As the category five cyclone Pam devastated the tiny and poor South Pacific island nation of Vanuatu this weekend, its president was thousands of miles away in Japan, speaking at a conference on disaster risk reduction. Even before Pam struck, the looming risks to countries like Vanuatu—including rising seas that make its low-lying islands vulnerable to powerful storms—were painfully apparent.
“This conference is about disaster risk reduction. What is happening in Vanuatu is the reality,” president Baldwin Lonsdale told the AP. “Climate change is contributing to the disasters in Vanuatu.”
Tallying the storm’s toll has been a slow process, in part because of the extreme remoteness of the outlying Vanuatuan islands and the fact that communications have been severely disrupted by the storm. Only a handful of deaths have been confirmed, but as links with remote areas are re-established, those numbers are certain to rise. Lonsdale said that than 90% of homes in the capital of Port Vila have been destroyed or damaged. As Quartz has reported, a British risk-analytics firm recently ranked Port Vila as the world’s most at-risk city for natural disasters.
The storm hit low-lying islands in the South Pacific even as delegates discussed such risks at the UN Conference on Disaster Risk Reduction in Sendai, Japan.
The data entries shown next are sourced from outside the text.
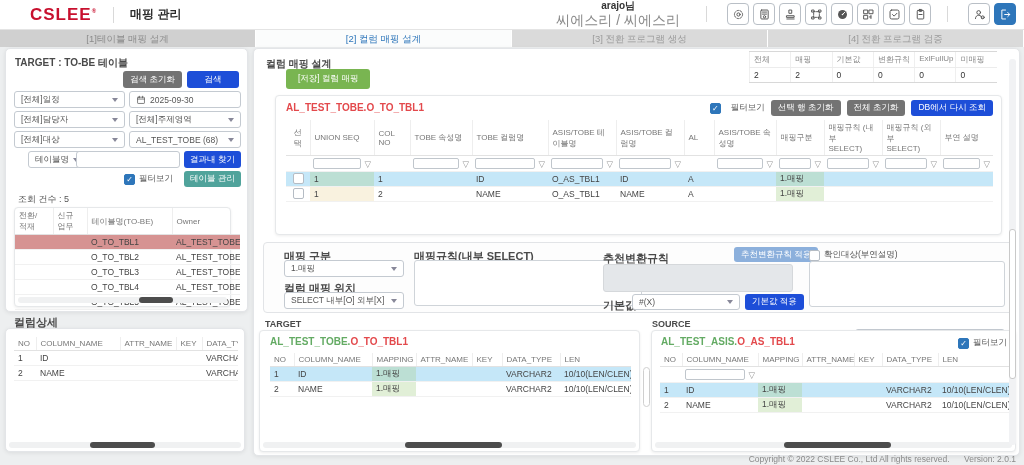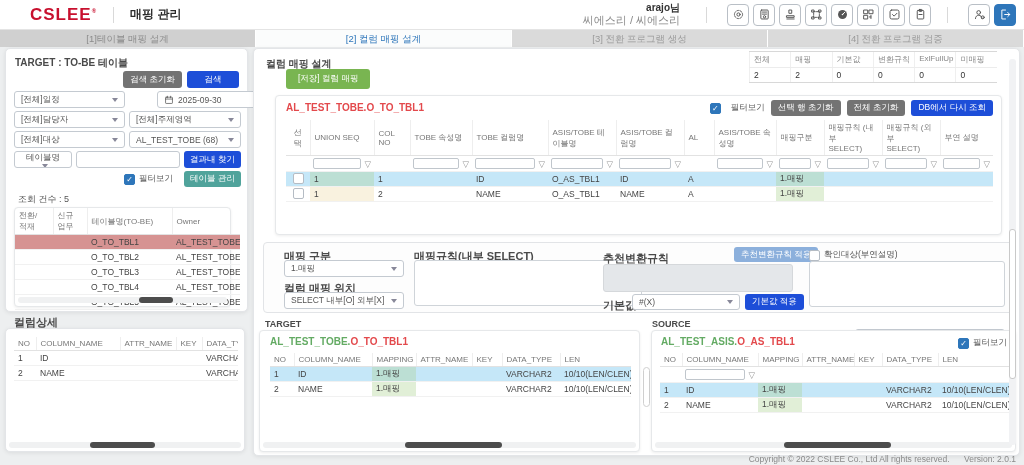--- a/index.html
+++ b/index.html
@@ -6,23 +6,23 @@
   html,body { width:1024px; height:465px; font-family:"Liberation Sans","DejaVu Sans",sans-serif; }
   .app { position:relative; width:1024px; height:465px; background:#edeff0; overflow:hidden; }
 
   
   .hdr { position:absolute; left:0; top:0; width:1024px; height:30px; background:#fff; border-bottom:1px solid #e4e4e4; display:flex; align-items:center; }
   .logo { margin-left:30px; font-size:17px; font-weight:bold; letter-spacing:1px; color:#c8102e; }
   .logo sup { font-size:6px; }
   .vdiv { width:1px; height:16px; background:#d9d9d9; margin:0 16px; }
   .app-title { font-size:12px; font-weight:bold; color:#2b2b2b; }
   .hdr-right { margin-left:auto; display:flex; align-items:center; margin-right:8px; }
-  .user-block { text-align:right; margin-right:10px; line-height:1.2; }
+  .user-block { text-align:center; margin-right:10px; line-height:1.2; }
   .user-name { font-size:10px; font-weight:bold; color:#333; }
-  .user-org { font-size:11px; color:#8a8a8a; }
+  .user-org { font-size:14px; color:#8a8a8a; }
   .icon-btn { width:22px; height:22px; border:1px solid #b9bfc6; border-radius:4px; background:#fff; display:flex; align-items:center; justify-content:center; margin-left:4px; cursor:pointer; }
   .icon-btn.blue { background:#2e76ba; border-color:#2e76ba; }
   .isvg { width:13px; height:13px; stroke:#555; fill:none; stroke-width:1.2; stroke-linecap:round; stroke-linejoin:round; }
   .isvg.w { stroke:#fff; }
 
   
   .tabs { position:absolute; left:0; top:30px; width:1024px; height:17px; display:flex; }
   .tab { width:256px; height:17px; font-size:9.5px; text-align:center; line-height:17px; background:#dadada; color:#9b9b9b; border-right:1px solid #fff; cursor:pointer; }
   .tab.t1 { background:#d0d0d0; color:#8b8b8b; }
   .tab.active { background:#fbfcfc; color:#2e76ba; }
@@ -185,21 +185,21 @@
   <div class="card lp">
     <div class="lbl" style="position:absolute;left:9px;top:7px;font-size:10px;">TARGET : TO-BE 테이블</div>
     <div style="position:absolute;right:8px;top:22px;display:flex;gap:5px;">
       <div class="btn navy">검색 초기화</div>
       <div class="btn blue" style="width:52px;">검색</div>
     </div>
     <div class="sel" style="left:8px;top:42px;width:111px;gap:44px;">
         <span>[전체]일정</span>
         <span class="caret"></span>
       </div>
-    <div class="sel" style="left:123px;top:42px;width:112px;margin-left:28px;">
+    <div class="sel" style="left:123px;top:42px;width:112px;">
       <svg class="isvg" style="width:10px;height:10px;margin-right:4px;" viewBox="0 0 16 16">
           <rect x="2.5" y="3.5" width="11" height="10" rx="1"></rect>
           <line x1="2.5" y1="6.5" x2="13.5" y2="6.5"></line>
           <line x1="5.5" y1="2" x2="5.5" y2="4.5"></line>
           <line x1="10.5" y1="2" x2="10.5" y2="4.5"></line>
         </svg>
       <span style="flex:1;">2025-09-30</span>
     </div>
     <div class="sel" style="left:8px;top:62px;width:111px;">
         <span>[전체]담당자</span>
@@ -210,21 +210,21 @@
         <span class="caret"></span>
       </div>
     <div class="sel" style="left:8px;top:82px;width:111px;">
         <span>[전체]대상</span>
         <span class="caret"></span>
       </div>
     <div class="sel" style="left:123px;top:82px;width:112px;">
         <span>AL_TEST_TOBE (68)</span>
         <span class="caret"></span>
       </div>
-    <div class="sel" style="left:8px;top:102px;width:58px;flex-direction:column;">
+    <div class="sel" style="left:22px;top:102px;width:58px;">
         <span>테이블명</span>
         <span class="caret"></span>
       </div>
     <input style="position: absolute; left: 70px; top: 102px; width: 104px; height: 17px; border: 1px solid rgb(196, 202, 209); border-radius: 3px; font-size: 8.5px; padding: 0px 4px;" value="">
     <div class="btn blue" style="position:absolute;left:178px;top:102px;width:57px;">결과내 찾기</div>
     <div style="position:absolute;left:118px;top:124px;display:flex;align-items:center;">
       <span class="cb on">
           <span>✓</span>
         </span>
       <span class="cblabel">필터보기</span>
“It’s hugely ironic that this storm should hit Vanuatu while we are all here. If we truly care for those people, we have to respond,” said Rachel Kyte, a vice president at the World Bank and a special envoy for climate change, in an interview with Agence France Press. “I worry that a sense of urgency and a sense of shared ambition is not at the right level… It is indisputable that part of the Pacific Ocean is much warmer today than in previous years, so these storms are intensifying.”